Home is the ocean, en famille sur les mers
Ça commencerait presque comme un film d’horreur, ceux qui sont tournés caméra à l’épaule, de nuit, dans un espace exigu, avec le halo de la lampe frontale comme seule source lumineuse et les bruits de grincements tout autour. Après on voit la boite de Freedents et le sachet camomille alors ça va !
Ce film qui démarre de la sorte, c’est « Home is the ocean » mais si on n’a pas lu de résumé ni vu de bande-annonce avant, on ne sait pas trop à quoi on a affaire même si le titre nous met sur la piste.
Indice : ça tangue, j’ai le mal de mer et donc nous sommes sur … un bateau !
Tout juste ! On est sur un bateau, avec une famille. Y’a pas de voix off pour nous guider au début, ça rend l’immersion un peu difficile au premier abord-age, (ah…ah…ah je suis devenue comique pendant les vacances!)
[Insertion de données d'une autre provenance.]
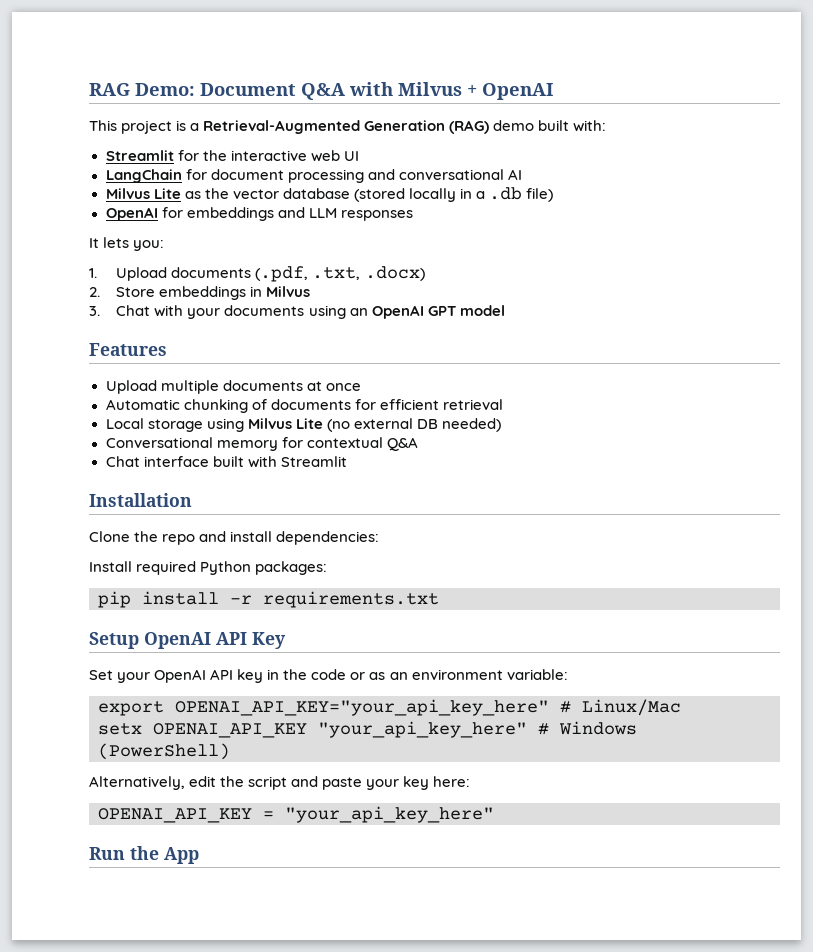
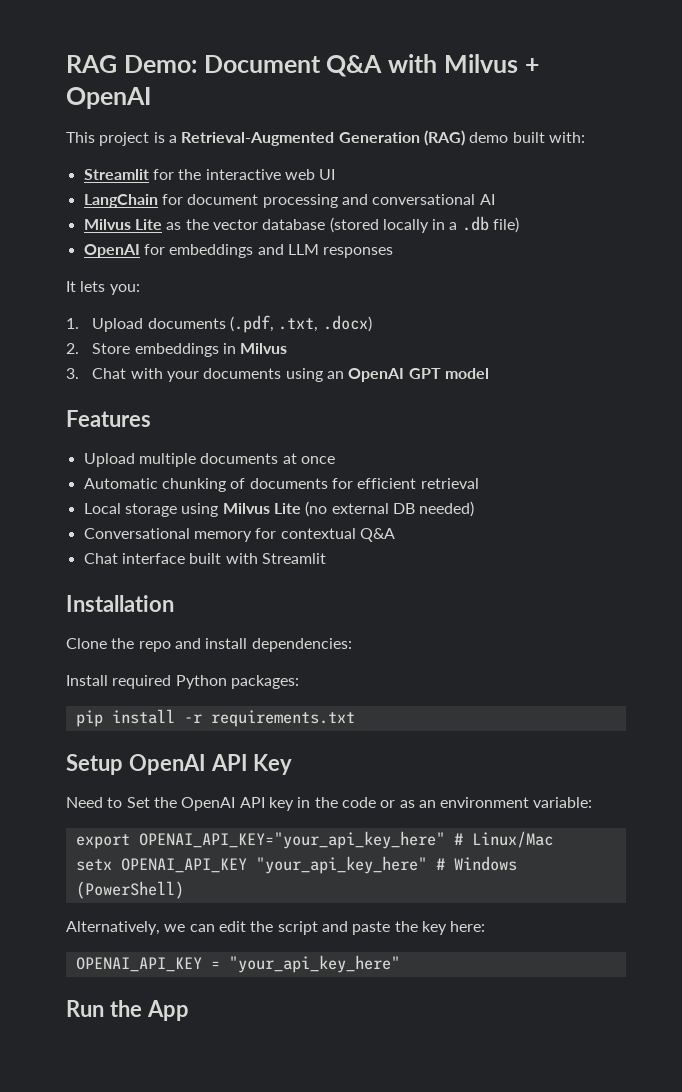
- Set your OpenAI API key in the code or as an environment variable:
+ Need to Set the OpenAI API key in the code or as an environment variable:
- Alternatively, edit the script and paste your key here:
+ Alternatively, we can edit the script and paste the key here:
Donc je ne sais pas trop ce que je regarde, un documentaire, ça c’est sûr. Dommage et puis à mon avis, c’est pas un trou dans le budget une voix off, cette petite voix qui vous explique ce que vous regardez, où vous êtes, quelle période, avec qui. Là je vois juste une famille qui mange des pâtes sur un bateau. Alors, c’est chouette pour elle mais ça m’embarque pas. Embarquer – barque… D’accord, j’arrête!
Après ce début un tantinet laborieux, on finit par se situer. Nous suivons la famille Schwörer, papa Dario est climatologue et guide de haute montagne en Suisse. Alerté par la fonte des glaciers, il s’est dit « fichtre, il faut faire quelque chose de toute urgence ! Mais que puis-je bien faire !? Je vais partir en voyage autour du monde avec Sabine, ma femme » Mais non Jamie, t’as rien compris. Faire le tour du monde en voilier, aussi écolo panneaux solaires soit-il, ça aide personne. Même gravir les plus hauts sommets à la force des mollets, des pédales et des petits petons, ça n’avance à rien.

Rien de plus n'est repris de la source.